Pourquoi n’existe-t-il pas d’offre d’abonnement forfaitaire pour plusieurs médias à l’aide d’un seul accès ? Depuis plusieurs années, cette question fait l’objet d’un débat dans les médias et les conférences spécialisées.
Pour les éditeurs, les offres sont d’abord tentantes. En tant qu’outil de marketing, l’agrégateur permet de cibler de nouveaux groupes cibles pour le journal et génère des informations importantes sur le comportement d’achat et d’utilisation. Les fournisseurs de plateformes promettent de générer des utilisateurs supplémentaires qui, selon eux, ne se seraient probablement jamais abonnés à l’un des produits médiatiques proposés ou ne les auraient de toute manière pas achetés individuellement. Cela conduit à une augmentation de la portée technique et publicitaire. Les agrégateurs reversent une partie de leurs revenus aux fournisseurs de contenus. Des possibilités de co-achat se présentent lorsque les lecteurs découvrent d’autres articles ou contenus d’auteurs intéressants.
En principe, plusieurs modèles différents peuvent être utilisés pour l’agrégation du contenu des journaux. Les sites web des éditeurs de journaux pourraient rester totalement inchangés et n’être reliés que par un système commun de connexion et de paiement. Ou bien une méga plateforme de contenus de journaux sous une seule marque pourrait être construite, avec un accès et un traitement de paiements unifiés, offrant des abonnements à plusieurs niveaux en fonction de l’intensité d’utilisation. Un système de paiement simple pourrait être utilisé, offrant des abonnements ou un paiement à l’unité. Les éditeurs de journaux pourraient unir leurs forces et proposer un tel modèle conjointement ou ils pourraient rejoindre une plateforme numérique extérieure au secteur.
Une étude récente de l’autorité des médias du Land de Rhénanie-du-Nord-Westphalie sur l’avenir du journalisme numérique payant affirme que de telles plateformes ont du sens. Selon l’étude, une plateforme inter-fournisseurs de contenus journalistiques numériques aurait un potentiel de revenus maximum d’environ 128 millions à 152 millions d’euros par mois. L’étude conclut que la plupart des inconvénients décrits d’un « Spotify pour le journalisme » pourraient être largement éliminés ou du moins considérablement réduits si la plateforme était mise sur le marché de manière indépendante par les éditeurs.
Le président de la BDZV, Mathias Döpfner, n’exclut pas la possibilité de telles offres à l’avenir. « Mais je ne pense pas qu’il soit probable qu’il y ait un Spotify unique qui remplace la diversité des offres », a-t-il déclaré. « Il y aura une variété de marques médias qui servent leurs lecteurs avec des offres individuelles et leurs propres prix. Et il y aura des lecteurs qui s’abonneront à exactement une marque en raison de sa position sociale, de son ton, de son esthétique et de sa proximité régionale. »

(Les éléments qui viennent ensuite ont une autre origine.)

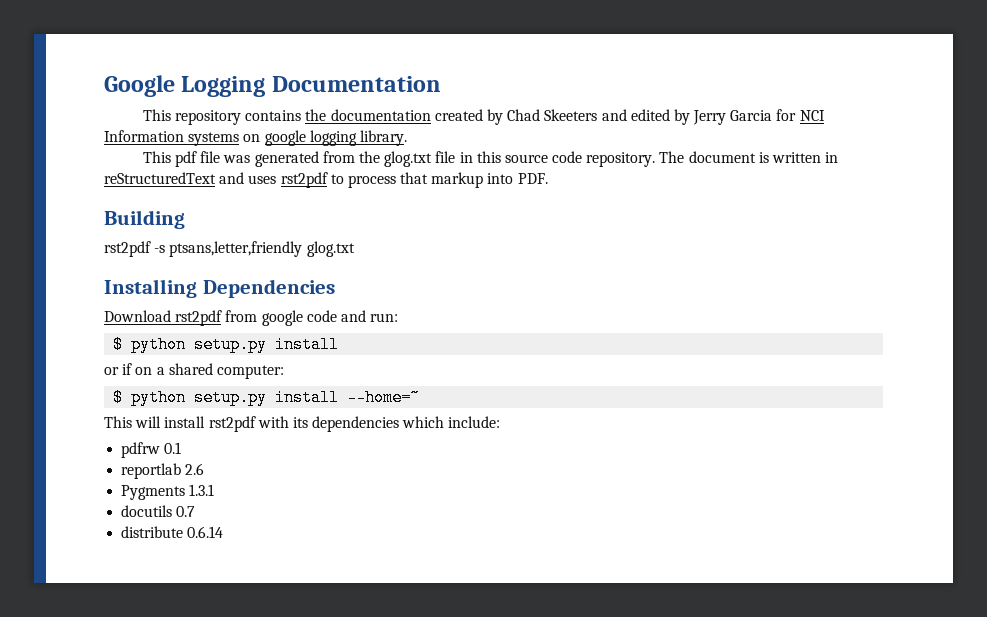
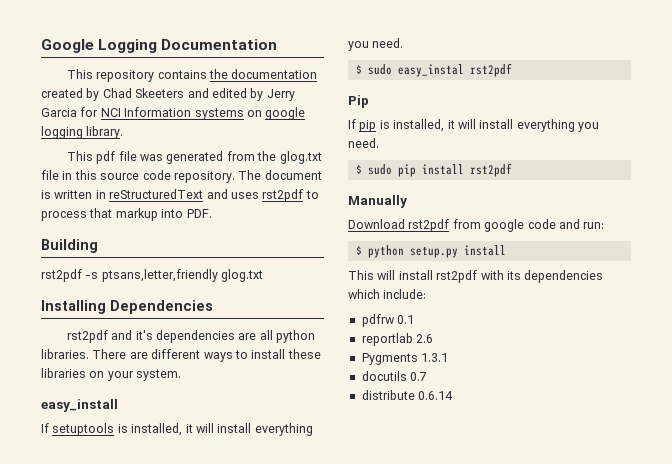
(335, 288) none -> [66,330,316,343] [41,349,321,362] [41,368,182,381] [41,399,118,412] [41,423,313,436] [348,38,404,51] [355,63,512,77] [348,95,369,108] [348,119,599,132] [348,138,379,148] [355,163,512,177] [348,195,407,208] // rst2pdf and it's dependencies are all python libraries. There are different ways to install these libraries on your system. // easy_install // If setuptools is installed, it will install everything you need. // $ sudo easy_instal rst2pdf // Pip // If pip is installed, it will install everything you need. // $ sudo pip install rst2pdf // Manually
[104,363,284,379] [113,389,421,406] // or if on a shared computer: // $ python setup.py install --home=~ -> (506, 250) none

La BDZV a jusqu’à présent rejeté les appels à un « Spotify pour les éditeurs ». Selon l’étude BDZV Trend Study 2021, menée par l’association des éditeurs et le cabinet de conseil en gestion Schickler, la majorité des éditeurs sont sceptiques quant au concept. Pour 54 % des personnes interrogées, les risques d’un tel modèle sont supérieurs aux avantages.
Les dangers et les points de critique sont multiples :
- Risque de cannibalisation : l’offre de l’opérateur de plateforme pourrait concurrencer les marques établies des entreprises individuelles. Cela se produit, par exemple, si un utilisateur potentiel annule un abonnement existant en raison de l’offre forfaitaire.
- Perte de la relation client : La relation primaire avec l’utilisateur et le contact direct avec le lecteur sont perdus. Cette relation est essentielle pour réussir sur le marché des lecteurs numériques. Selon Meinolf Ellers, Chief Digital Officer chez dpa, renoncer à la relation client serait « une pure folie pour de nombreux journaux locaux et régionaux. »
- Perte de contrôle : Les éditeurs abandonnent la souveraineté sur leur contenu et ont tendance à se transformer en fournisseurs de contenus qui, tôt ou tard, sont à la merci des conditions des agrégateurs. L’agrégateur fixe la norme et établit les règles. Les éditeurs ne sont que des partenaires mineurs dans l’écosystème des agrégateurs. Ils deviennent de plus en plus dépendants au fur et à mesure qu’ils abandonnent le contrôle de leur contenu.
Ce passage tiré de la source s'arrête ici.